Goal of the exercise
Below are records. Find each line in them that holds the word "Estate" and copy it.

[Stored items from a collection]
========================
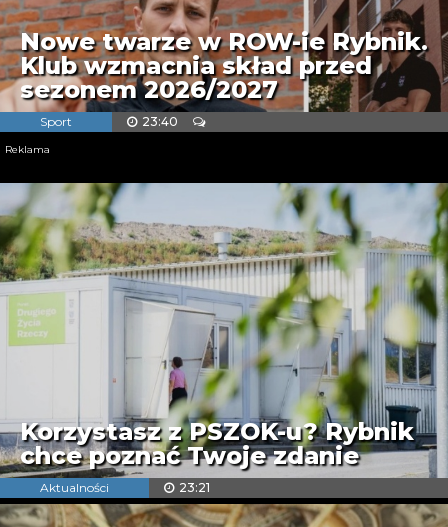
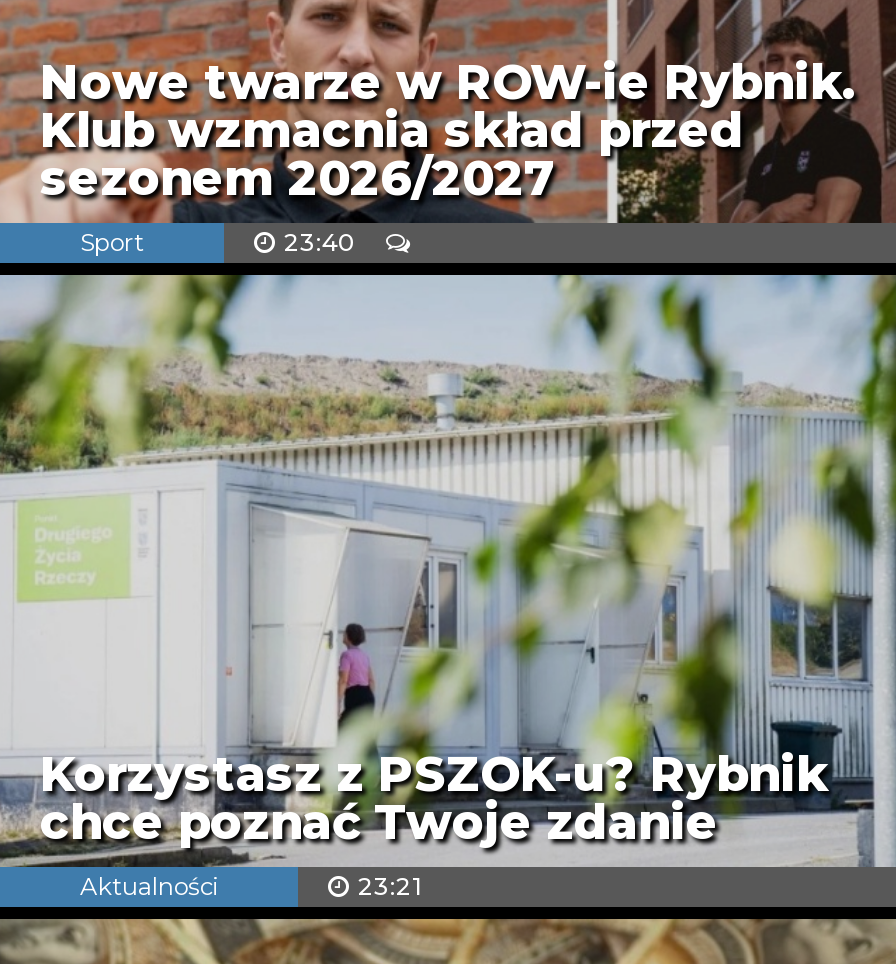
- Reklama
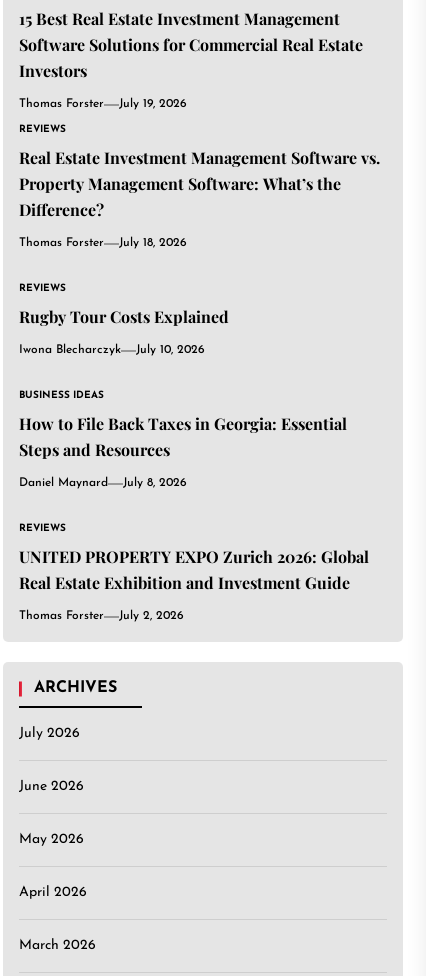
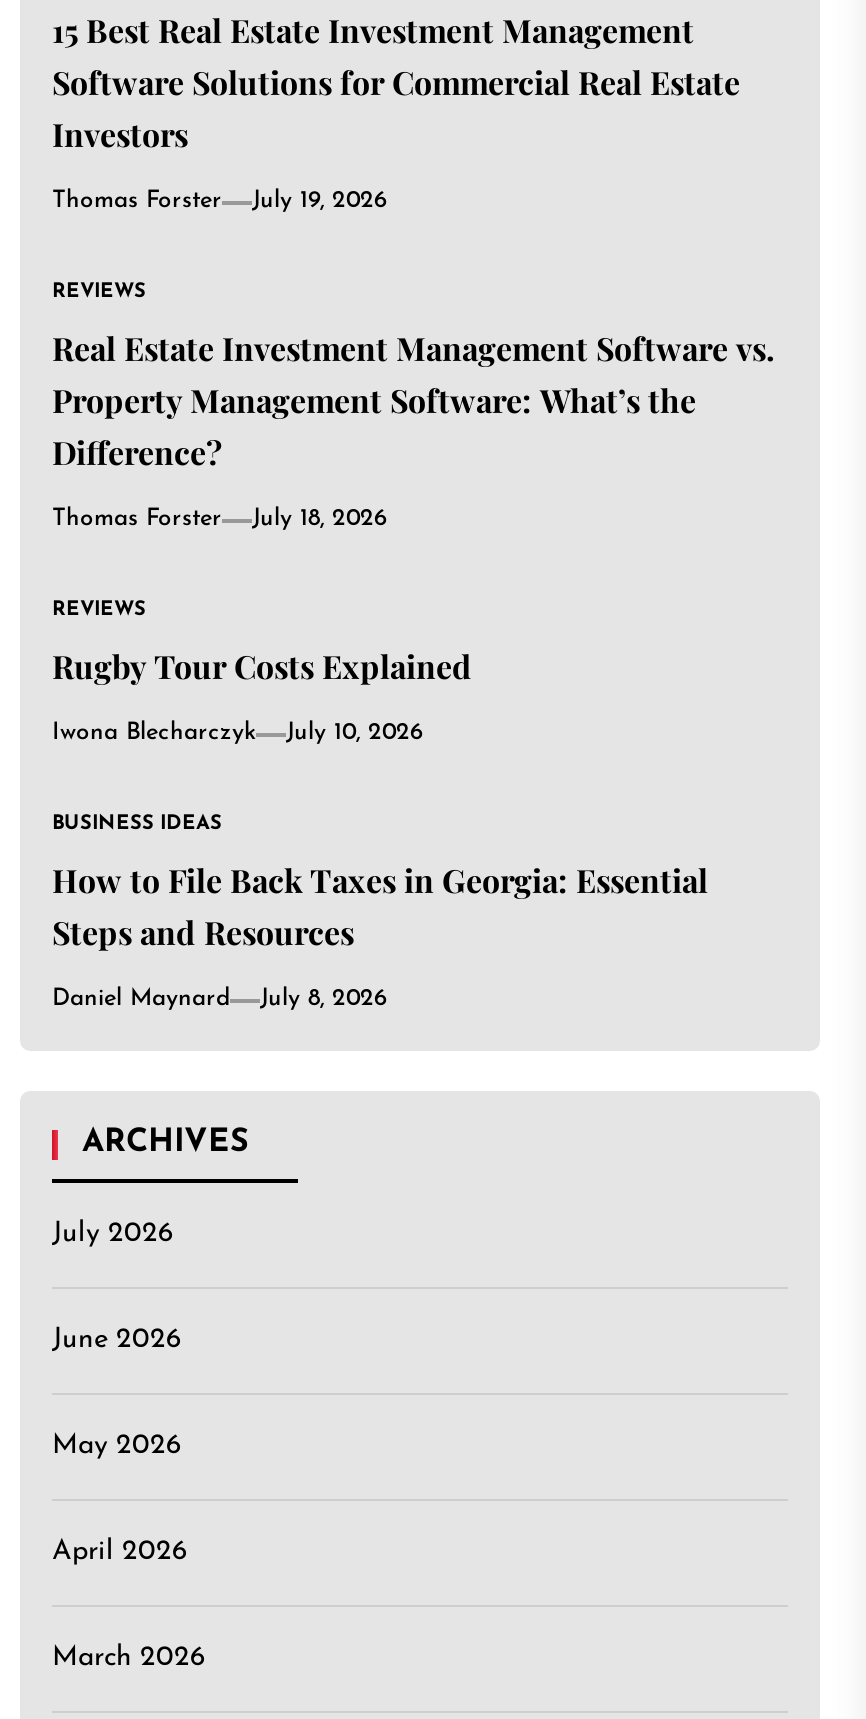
moved down: REVIEWS | Real Estate Investment Management Software vs. | Property Management Software: What’s the | ... | Daniel Maynard | July 8, 2026

- REVIEWS
- UNITED PROPERTY EXPO Zurich 2026: Global
- Real Estate Exhibition and Investment Guide
- Thomas Forster
- July 2, 2026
========================
Result below
moved down: REVIEWS | Real Estate Investment Management Software vs. | Property Management Software: What’s the | ... | Daniel Maynard | July 8, 2026
- Real Estate Exhibition and Investment Guide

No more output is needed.